All Products
Search
Document Center

DataWorks:Tutorial: Home buyer analysis

Last Updated:Mar 03, 2026

This topic guides you through house buying group analysis to help you quickly understand the data development and data analysis processes in DataWorks.

Introduction

This tutorial analyzes house buying situations of different groups based on house buying data. In this tutorial, on-premises data is uploaded to a MaxCompute table named bank_data by using DataWorks, and MaxCompute SQL nodes are used to analyze user groups to obtain a table named result_table. Finally, simple visualization and analysis are performed based on result_table to obtain user group profile data.

Note

This tutorial demonstrates DataWorks features based on simulated data. In actual business scenarios, you must make adjustments based on your business data.

The following figure shows the data forwarding path and data development process in this tutorial.

image

After data analysis is complete, you can obtain the following group analysis profile from the house buying data: The education levels of single people who have mortgages are mainly university.degree and high.school.

image

Preparations

Activate DataWorks

This tutorial uses the Singapore region. Log in to the DataWorks Console, switch to the Singapore region, and check if DataWorks is activated in that region.

Note

This tutorial uses Singapore. Select the region where your data resides:

  • If your business data resides in other Alibaba Cloud services, select the same region.

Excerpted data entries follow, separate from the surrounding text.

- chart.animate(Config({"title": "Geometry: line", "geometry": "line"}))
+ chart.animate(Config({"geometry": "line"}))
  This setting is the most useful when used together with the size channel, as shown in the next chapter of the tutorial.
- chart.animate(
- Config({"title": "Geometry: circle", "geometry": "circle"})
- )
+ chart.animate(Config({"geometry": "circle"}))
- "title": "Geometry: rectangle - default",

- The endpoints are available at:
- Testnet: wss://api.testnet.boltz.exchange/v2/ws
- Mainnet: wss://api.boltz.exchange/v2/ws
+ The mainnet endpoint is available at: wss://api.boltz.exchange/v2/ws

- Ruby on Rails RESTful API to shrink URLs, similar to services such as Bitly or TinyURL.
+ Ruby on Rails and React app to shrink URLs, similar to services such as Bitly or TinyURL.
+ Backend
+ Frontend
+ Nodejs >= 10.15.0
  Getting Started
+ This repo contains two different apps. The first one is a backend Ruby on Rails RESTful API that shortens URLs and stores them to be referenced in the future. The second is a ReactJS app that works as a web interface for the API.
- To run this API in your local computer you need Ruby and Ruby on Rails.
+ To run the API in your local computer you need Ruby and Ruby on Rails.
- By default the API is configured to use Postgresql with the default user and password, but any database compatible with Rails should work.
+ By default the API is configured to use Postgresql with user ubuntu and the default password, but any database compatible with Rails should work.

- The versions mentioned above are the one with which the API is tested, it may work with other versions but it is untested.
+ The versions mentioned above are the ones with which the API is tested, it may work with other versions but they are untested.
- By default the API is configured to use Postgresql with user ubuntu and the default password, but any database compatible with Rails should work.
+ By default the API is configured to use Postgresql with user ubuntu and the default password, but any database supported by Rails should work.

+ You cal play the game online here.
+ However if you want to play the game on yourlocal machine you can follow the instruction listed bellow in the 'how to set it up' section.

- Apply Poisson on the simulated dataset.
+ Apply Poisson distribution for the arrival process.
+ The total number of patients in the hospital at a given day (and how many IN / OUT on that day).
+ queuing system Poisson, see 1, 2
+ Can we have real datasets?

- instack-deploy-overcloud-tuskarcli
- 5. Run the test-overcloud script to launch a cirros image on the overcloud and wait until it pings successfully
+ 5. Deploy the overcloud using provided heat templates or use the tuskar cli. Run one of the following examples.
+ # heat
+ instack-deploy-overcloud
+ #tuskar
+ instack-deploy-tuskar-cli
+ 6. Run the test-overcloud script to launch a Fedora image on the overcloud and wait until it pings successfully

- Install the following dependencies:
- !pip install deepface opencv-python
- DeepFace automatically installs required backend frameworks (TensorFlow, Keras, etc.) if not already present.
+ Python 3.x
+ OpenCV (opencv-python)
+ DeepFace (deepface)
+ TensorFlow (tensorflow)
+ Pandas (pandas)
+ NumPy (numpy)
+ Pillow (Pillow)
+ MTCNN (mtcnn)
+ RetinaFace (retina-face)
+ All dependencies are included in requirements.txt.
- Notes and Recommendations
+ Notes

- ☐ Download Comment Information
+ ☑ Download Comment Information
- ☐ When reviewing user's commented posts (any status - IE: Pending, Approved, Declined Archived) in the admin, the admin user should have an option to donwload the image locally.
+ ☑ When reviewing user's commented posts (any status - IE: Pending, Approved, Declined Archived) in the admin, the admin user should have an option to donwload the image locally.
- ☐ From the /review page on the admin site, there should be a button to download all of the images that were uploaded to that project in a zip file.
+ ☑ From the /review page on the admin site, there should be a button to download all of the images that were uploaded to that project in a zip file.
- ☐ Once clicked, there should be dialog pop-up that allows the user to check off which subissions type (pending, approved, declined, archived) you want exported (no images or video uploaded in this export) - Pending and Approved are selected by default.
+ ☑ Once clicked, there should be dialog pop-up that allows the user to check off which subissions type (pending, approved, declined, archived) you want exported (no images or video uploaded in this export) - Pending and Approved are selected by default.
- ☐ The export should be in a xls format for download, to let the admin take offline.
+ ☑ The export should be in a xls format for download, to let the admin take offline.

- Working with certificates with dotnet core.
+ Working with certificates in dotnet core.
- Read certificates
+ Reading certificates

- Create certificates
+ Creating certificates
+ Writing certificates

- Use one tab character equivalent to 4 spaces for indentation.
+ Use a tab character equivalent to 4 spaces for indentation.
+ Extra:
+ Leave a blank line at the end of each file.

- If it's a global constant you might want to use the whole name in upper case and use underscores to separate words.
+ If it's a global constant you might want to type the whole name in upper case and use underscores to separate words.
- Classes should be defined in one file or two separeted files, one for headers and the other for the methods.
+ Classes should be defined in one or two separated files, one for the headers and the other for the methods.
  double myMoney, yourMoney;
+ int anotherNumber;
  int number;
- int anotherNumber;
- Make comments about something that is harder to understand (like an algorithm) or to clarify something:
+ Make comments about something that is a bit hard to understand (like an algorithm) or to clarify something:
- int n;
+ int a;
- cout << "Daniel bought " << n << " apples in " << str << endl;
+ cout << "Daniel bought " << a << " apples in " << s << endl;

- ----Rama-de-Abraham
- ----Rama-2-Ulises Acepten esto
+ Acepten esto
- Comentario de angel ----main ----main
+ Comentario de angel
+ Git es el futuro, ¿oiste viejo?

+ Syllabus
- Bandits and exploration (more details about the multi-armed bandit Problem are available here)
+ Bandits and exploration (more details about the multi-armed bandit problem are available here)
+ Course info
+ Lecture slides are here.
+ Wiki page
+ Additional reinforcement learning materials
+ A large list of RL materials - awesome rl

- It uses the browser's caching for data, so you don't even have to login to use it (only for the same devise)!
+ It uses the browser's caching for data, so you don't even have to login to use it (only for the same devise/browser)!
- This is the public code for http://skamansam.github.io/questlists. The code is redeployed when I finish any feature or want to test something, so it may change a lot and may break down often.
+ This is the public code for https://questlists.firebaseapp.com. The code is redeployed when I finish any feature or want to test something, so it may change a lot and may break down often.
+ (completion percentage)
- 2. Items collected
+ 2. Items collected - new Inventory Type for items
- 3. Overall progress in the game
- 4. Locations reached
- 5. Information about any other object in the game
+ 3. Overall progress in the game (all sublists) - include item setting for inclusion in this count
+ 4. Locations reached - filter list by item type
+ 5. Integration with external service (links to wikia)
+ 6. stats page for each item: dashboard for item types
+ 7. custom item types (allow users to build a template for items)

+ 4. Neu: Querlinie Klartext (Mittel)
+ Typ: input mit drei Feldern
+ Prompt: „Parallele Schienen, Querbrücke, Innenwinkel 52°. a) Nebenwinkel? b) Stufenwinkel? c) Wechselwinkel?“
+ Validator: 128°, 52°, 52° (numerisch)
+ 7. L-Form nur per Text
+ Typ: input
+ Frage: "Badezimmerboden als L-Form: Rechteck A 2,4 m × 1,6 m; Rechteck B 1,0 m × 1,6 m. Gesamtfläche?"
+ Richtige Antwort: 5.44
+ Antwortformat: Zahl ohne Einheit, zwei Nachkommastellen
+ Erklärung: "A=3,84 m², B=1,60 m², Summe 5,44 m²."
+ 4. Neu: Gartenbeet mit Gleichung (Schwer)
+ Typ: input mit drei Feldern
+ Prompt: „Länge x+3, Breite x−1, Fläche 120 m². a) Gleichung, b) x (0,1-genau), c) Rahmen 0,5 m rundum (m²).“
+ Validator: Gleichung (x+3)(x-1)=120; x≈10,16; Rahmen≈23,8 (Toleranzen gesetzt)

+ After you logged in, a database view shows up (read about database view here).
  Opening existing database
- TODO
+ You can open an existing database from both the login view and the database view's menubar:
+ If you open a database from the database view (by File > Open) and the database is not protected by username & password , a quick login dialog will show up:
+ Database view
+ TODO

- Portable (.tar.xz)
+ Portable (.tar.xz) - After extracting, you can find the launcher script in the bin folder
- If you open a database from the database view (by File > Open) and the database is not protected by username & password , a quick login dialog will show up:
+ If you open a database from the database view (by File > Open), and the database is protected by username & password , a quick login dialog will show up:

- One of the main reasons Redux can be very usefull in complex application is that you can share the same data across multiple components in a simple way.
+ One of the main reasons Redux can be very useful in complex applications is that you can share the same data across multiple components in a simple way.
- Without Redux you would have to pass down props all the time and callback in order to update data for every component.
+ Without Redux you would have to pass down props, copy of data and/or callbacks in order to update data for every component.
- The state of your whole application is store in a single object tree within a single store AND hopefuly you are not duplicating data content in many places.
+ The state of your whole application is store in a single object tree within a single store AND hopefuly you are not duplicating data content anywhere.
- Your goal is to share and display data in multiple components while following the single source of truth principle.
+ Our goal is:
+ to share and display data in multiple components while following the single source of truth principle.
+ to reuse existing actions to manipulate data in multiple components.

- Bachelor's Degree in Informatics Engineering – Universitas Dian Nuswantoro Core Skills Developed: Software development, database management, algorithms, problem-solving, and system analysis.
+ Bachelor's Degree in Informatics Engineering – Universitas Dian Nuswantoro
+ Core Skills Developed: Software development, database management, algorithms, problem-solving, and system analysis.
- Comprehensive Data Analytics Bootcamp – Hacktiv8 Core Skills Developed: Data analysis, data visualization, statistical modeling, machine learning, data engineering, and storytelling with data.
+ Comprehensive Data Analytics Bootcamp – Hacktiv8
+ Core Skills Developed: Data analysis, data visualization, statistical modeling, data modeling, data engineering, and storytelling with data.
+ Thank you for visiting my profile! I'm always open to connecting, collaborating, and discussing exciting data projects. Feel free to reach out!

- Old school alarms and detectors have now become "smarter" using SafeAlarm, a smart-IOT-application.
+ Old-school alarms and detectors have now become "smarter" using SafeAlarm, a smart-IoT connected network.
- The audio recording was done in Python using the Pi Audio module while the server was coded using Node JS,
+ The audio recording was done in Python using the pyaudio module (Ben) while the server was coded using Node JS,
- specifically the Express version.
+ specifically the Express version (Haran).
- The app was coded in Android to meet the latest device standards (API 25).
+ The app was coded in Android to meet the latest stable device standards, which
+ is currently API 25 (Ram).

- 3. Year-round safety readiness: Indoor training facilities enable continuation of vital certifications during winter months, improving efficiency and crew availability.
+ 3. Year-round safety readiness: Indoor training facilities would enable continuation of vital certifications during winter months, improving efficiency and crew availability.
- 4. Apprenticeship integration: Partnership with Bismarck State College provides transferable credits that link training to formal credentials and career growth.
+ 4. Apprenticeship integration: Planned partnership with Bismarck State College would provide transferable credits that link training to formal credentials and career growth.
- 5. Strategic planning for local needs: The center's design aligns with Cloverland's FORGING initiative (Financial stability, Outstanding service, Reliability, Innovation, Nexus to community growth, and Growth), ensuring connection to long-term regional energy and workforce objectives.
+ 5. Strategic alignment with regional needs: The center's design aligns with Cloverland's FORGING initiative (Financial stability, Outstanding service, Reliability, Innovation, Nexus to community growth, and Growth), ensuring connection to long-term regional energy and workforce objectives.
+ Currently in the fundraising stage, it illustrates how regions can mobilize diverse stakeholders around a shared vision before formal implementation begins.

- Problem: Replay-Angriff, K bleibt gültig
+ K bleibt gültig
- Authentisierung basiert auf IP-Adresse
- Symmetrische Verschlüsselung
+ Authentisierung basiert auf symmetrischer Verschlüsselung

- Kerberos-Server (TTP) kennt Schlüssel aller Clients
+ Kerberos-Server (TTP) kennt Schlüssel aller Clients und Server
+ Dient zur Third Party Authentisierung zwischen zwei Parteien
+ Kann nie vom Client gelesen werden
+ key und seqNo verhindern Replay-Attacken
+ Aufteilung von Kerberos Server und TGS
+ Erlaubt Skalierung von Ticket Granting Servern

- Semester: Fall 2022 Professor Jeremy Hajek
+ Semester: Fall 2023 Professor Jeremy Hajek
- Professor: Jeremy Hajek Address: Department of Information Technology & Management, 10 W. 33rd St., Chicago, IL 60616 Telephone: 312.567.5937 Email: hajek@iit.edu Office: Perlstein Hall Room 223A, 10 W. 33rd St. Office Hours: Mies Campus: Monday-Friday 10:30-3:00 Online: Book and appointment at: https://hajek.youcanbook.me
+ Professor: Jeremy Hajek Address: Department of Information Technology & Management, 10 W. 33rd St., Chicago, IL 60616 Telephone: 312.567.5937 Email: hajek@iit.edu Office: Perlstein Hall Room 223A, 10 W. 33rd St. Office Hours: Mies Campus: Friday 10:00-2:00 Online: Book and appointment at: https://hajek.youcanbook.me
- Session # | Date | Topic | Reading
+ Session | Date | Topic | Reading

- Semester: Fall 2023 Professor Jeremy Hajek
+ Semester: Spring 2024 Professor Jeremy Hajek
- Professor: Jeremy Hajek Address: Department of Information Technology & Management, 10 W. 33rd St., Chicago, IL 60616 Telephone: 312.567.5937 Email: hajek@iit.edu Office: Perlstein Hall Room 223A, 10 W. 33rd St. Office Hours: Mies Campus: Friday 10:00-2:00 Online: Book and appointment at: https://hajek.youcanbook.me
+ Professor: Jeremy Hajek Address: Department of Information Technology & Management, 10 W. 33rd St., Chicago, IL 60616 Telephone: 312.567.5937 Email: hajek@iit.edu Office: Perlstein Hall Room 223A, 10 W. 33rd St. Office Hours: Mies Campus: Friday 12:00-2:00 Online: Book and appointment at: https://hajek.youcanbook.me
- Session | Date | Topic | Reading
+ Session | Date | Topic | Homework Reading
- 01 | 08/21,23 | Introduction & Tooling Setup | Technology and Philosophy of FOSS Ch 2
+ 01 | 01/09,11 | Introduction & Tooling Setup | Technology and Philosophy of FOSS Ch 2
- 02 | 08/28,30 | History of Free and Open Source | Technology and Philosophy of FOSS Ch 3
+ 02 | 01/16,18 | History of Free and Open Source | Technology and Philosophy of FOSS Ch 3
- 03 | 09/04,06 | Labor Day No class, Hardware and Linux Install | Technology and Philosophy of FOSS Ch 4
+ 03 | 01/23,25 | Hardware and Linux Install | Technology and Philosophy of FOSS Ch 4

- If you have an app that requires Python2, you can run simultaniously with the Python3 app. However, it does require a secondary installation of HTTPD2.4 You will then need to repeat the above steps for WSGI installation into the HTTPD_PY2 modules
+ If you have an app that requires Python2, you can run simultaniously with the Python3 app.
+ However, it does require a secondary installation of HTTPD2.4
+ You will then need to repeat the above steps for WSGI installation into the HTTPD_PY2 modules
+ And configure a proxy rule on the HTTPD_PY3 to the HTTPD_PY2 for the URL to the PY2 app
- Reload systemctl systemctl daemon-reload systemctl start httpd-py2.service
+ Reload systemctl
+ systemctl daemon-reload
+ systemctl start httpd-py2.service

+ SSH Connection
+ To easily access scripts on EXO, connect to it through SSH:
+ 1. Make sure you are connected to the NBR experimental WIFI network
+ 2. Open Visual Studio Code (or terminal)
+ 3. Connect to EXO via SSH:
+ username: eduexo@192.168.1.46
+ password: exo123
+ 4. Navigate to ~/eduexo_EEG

  • If your business is on-premises and requires access via the public network, select a region geographically closer to you to reduce access latency.

New user

New users will see the following prompt. Click Purchase Product Portfolio for Free.

image

  1. Configure the parameters on the combination purchase page.

    Parameter

    Description

    Example

    Region

    Select the target region.

    Singapore

    DataWorks Edition

    Select the DataWorks edition to purchase.

    Note

    This tutorial uses Basic Edition as an example. All editions can experience the features involved in this tutorial. You can refer to Features by edition to select the appropriate DataWorks edition based on your actual business needs.

    Basic Edition

  2. Click Confirm Order and Pay to complete the payment.

Activated but expired

If you have previously activated DataWorks in the Singapore region but the DataWorks edition has expired, the following prompt will appear, and you need to click Purchase Edition.

image

  1. Configure the parameters on the purchase page.

    Parameter

    Description

    Example

    Edition

    Select the DataWorks edition to purchase.

    Note

    This tutorial uses Basic Edition as an example. All editions can experience the features involved in this tutorial. You can refer to Features by edition to select the appropriate DataWorks edition based on your actual business needs.

    Basic Edition

    Region and Zone

    Select the region where you want to activate DataWorks.

    Singapore

  2. Click Buy Now to complete the payment.

Important

After purchasing a DataWorks edition, if you cannot find the relevant DataWorks edition, perform the following operations:

  • Wait a few minutes and refresh the page, as there may be a delay in system updates.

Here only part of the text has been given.